Task prompt: The records below are to be transcribed word for word.

(Extracted records)
☆ ☆ ☆ ☆ ☆

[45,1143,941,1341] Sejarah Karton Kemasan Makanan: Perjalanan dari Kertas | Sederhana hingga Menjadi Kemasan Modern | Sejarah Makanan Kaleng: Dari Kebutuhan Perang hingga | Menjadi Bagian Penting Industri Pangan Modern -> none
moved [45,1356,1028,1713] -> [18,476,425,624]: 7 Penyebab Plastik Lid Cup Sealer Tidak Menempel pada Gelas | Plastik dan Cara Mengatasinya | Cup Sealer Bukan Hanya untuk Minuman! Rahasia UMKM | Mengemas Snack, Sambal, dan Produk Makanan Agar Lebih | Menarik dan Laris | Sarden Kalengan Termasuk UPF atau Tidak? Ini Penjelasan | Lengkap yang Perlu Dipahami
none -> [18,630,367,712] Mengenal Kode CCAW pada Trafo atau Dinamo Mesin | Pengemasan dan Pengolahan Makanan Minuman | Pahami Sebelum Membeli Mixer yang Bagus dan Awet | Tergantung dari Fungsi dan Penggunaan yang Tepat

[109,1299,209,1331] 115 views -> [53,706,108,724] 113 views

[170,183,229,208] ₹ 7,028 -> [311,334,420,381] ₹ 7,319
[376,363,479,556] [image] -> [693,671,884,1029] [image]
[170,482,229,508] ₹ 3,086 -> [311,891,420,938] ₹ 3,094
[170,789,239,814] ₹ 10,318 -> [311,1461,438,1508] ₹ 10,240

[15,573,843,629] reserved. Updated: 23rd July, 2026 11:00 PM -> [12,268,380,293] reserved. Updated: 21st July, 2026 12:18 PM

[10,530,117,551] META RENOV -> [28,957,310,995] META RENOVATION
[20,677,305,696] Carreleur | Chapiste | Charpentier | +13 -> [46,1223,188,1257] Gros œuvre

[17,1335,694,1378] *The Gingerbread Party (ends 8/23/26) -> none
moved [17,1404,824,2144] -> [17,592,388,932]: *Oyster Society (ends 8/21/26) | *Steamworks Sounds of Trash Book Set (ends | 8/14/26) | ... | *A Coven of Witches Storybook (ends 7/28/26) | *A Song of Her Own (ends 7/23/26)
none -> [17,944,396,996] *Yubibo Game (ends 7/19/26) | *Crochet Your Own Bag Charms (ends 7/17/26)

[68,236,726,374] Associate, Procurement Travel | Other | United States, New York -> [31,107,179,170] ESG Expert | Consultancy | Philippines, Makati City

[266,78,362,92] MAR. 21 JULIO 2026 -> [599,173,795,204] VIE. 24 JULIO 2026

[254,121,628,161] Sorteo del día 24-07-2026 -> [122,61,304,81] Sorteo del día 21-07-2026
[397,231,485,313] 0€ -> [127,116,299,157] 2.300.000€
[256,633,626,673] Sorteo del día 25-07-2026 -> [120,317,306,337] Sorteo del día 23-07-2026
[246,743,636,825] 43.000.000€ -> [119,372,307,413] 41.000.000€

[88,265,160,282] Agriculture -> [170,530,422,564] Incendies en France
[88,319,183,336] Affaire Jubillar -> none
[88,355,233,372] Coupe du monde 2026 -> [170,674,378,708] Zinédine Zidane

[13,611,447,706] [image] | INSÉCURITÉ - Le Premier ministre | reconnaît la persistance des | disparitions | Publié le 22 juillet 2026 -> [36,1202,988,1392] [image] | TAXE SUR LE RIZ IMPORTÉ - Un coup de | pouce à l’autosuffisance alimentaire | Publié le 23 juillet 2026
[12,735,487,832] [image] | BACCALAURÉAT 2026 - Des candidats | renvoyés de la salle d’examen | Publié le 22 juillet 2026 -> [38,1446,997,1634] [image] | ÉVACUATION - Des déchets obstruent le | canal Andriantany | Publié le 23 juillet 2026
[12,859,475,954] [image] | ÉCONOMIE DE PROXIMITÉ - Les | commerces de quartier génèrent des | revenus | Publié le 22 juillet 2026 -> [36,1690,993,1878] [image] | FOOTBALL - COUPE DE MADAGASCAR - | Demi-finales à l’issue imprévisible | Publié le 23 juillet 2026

☆ ☆ ☆ ☆ ☆

Worked solution:
[45,1143,941,1341] Sejarah Karton Kemasan Makanan: Perjalanan dari Kertas | Sederhana hingga Menjadi Kemasan Modern | Sejarah Makanan Kaleng: Dari Kebutuhan Perang hingga | Menjadi Bagian Penting Industri Pangan Modern -> none
moved [45,1356,1028,1713] -> [18,476,425,624]: 7 Penyebab Plastik Lid Cup Sealer Tidak Menempel pada Gelas | Plastik dan Cara Mengatasinya | Cup Sealer Bukan Hanya untuk Minuman! Rahasia UMKM | Mengemas Snack, Sambal, dan Produk Makanan Agar Lebih | Menarik dan Laris | Sarden Kalengan Termasuk UPF atau Tidak? Ini Penjelasan | Lengkap yang Perlu Dipahami
none -> [18,630,367,712] Mengenal Kode CCAW pada Trafo atau Dinamo Mesin | Pengemasan dan Pengolahan Makanan Minuman | Pahami Sebelum Membeli Mixer yang Bagus dan Awet | Tergantung dari Fungsi dan Penggunaan yang Tepat

[109,1299,209,1331] 115 views -> [53,706,108,724] 113 views

[170,183,229,208] ₹ 7,028 -> [311,334,420,381] ₹ 7,319
[376,363,479,556] [image] -> [693,671,884,1029] [image]
[170,482,229,508] ₹ 3,086 -> [311,891,420,938] ₹ 3,094
[170,789,239,814] ₹ 10,318 -> [311,1461,438,1508] ₹ 10,240

[15,573,843,629] reserved. Updated: 23rd July, 2026 11:00 PM -> [12,268,380,293] reserved. Updated: 21st July, 2026 12:18 PM

[10,530,117,551] META RENOV -> [28,957,310,995] META RENOVATION
[20,677,305,696] Carreleur | Chapiste | Charpentier | +13 -> [46,1223,188,1257] Gros œuvre

[17,1335,694,1378] *The Gingerbread Party (ends 8/23/26) -> none
moved [17,1404,824,2144] -> [17,592,388,932]: *Oyster Society (ends 8/21/26) | *Steamworks Sounds of Trash Book Set (ends | 8/14/26) | ... | *A Coven of Witches Storybook (ends 7/28/26) | *A Song of Her Own (ends 7/23/26)
none -> [17,944,396,996] *Yubibo Game (ends 7/19/26) | *Crochet Your Own Bag Charms (ends 7/17/26)

[68,236,726,374] Associate, Procurement Travel | Other | United States, New York -> [31,107,179,170] ESG Expert | Consultancy | Philippines, Makati City

[266,78,362,92] MAR. 21 JULIO 2026 -> [599,173,795,204] VIE. 24 JULIO 2026

[254,121,628,161] Sorteo del día 24-07-2026 -> [122,61,304,81] Sorteo del día 21-07-2026
[397,231,485,313] 0€ -> [127,116,299,157] 2.300.000€
[256,633,626,673] Sorteo del día 25-07-2026 -> [120,317,306,337] Sorteo del día 23-07-2026
[246,743,636,825] 43.000.000€ -> [119,372,307,413] 41.000.000€

[88,265,160,282] Agriculture -> [170,530,422,564] Incendies en France
[88,319,183,336] Affaire Jubillar -> none
[88,355,233,372] Coupe du monde 2026 -> [170,674,378,708] Zinédine Zidane

[13,611,447,706] [image] | INSÉCURITÉ - Le Premier ministre | reconnaît la persistance des | disparitions | Publié le 22 juillet 2026 -> [36,1202,988,1392] [image] | TAXE SUR LE RIZ IMPORTÉ - Un coup de | pouce à l’autosuffisance alimentaire | Publié le 23 juillet 2026
[12,735,487,832] [image] | BACCALAURÉAT 2026 - Des candidats | renvoyés de la salle d’examen | Publié le 22 juillet 2026 -> [38,1446,997,1634] [image] | ÉVACUATION - Des déchets obstruent le | canal Andriantany | Publié le 23 juillet 2026
[12,859,475,954] [image] | ÉCONOMIE DE PROXIMITÉ - Les | commerces de quartier génèrent des | revenus | Publié le 22 juillet 2026 -> [36,1690,993,1878] [image] | FOOTBALL - COUPE DE MADAGASCAR - | Demi-finales à l’issue imprévisible | Publié le 23 juillet 2026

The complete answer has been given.